Metadata-Version: 2.1
Name: scrapeall
Version: 0.1.1
Summary: Versatile web scraper for extracting data from both static HTML and JavaScript-rendered sites, using headless browsers for dynamic content.
Home-page: https://github.com/arunism/scrapeall
Author: Arun Ghimire
Author-email: thearunism@gmail.com
License: MIT
Platform: UNKNOWN
Classifier: License :: OSI Approved :: MIT License
Classifier: Programming Language :: Python :: 3.10
Classifier: Operating System :: OS Independent
Requires-Python: >=3.10
Description-Content-Type: text/markdown
Requires-Dist: beautifulsoup4==4.12.3
Requires-Dist: omegaconf==2.3.0
Requires-Dist: pyppeteer==2.0.0
Requires-Dist: requests==2.32.3

# Web Scraper for Static and JS Rendered Sites

This repository contains a versatile web scraper capable of handling both statically rendered HTML sites and dynamically rendered JavaScript sites. By combining techniques for traditional HTML scraping with methods for interacting with JavaScript-heavy websites, this single program offers a comprehensive solution for extracting data from a wide range of web sources.

## Features

- **Dual Scraping Modes:** Can processes static HTML or JS-rendered content.
- **Headless Browser Support:** Utilizes headless browsers to render and scrape JavaScript-heavy sites.
- **Easy Configuration:** Simple setup and configuration to specify target URLs and data extraction rules.
- **Efficient Data Extraction:** Optimized for speed and reliability, ensuring accurate data retrieval.
<!-- Extensive Logging: Provides detailed logs for monitoring scraping activities and troubleshooting. -->

## Usage

### 1. Modify the `config.yaml` file as per your requirement.

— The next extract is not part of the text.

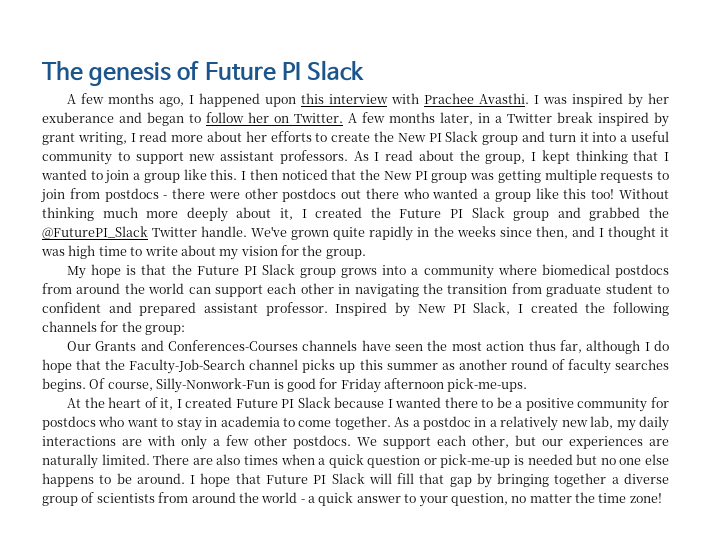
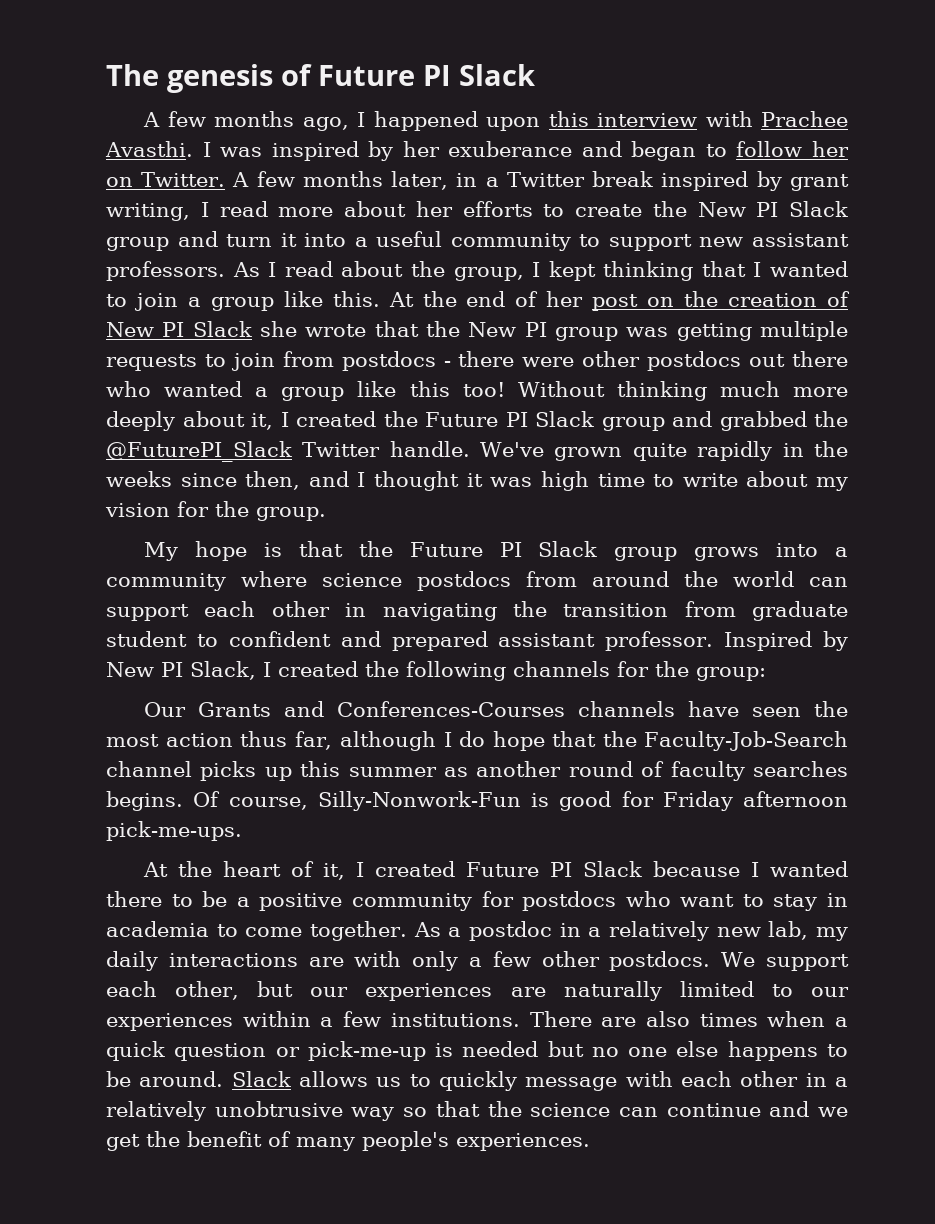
[241,169,328,180] I then noticed -> [388,291,850,311] [106,321,367,337] At the end of her post on the creation of New PI Slack she wrote
[541,264,610,275] biomedical -> [322,573,402,587] science
[101,454,150,465] limited. -> [679,981,850,997] [106,1011,520,1031] limited to our experiences within a few institutions.
[190,473,669,488] [42,492,662,507] I hope that Future PI Slack will fill that gap by bringing together a diverse group of scientists from around the world - a quick answer to your question, no matter the time zone! -> [231,1071,849,1091] [106,1101,849,1121] [106,1131,590,1151] Slack allows us to quickly message with each other in a relatively unobtrusive way so that the science can continue and we get the benefit of many people's experiences.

- The configuration should follow same format as shown in `config.yaml` by default as a sample.
- The `terminator` key in configuration is optional. Only required if you have a specific terminating point to stop scraping.
- The `path` key can have multiple values, in case you want to extract elements from multiple css-selectors.
- The depth of configuration does not matter as long as the depth ends with the key `path`.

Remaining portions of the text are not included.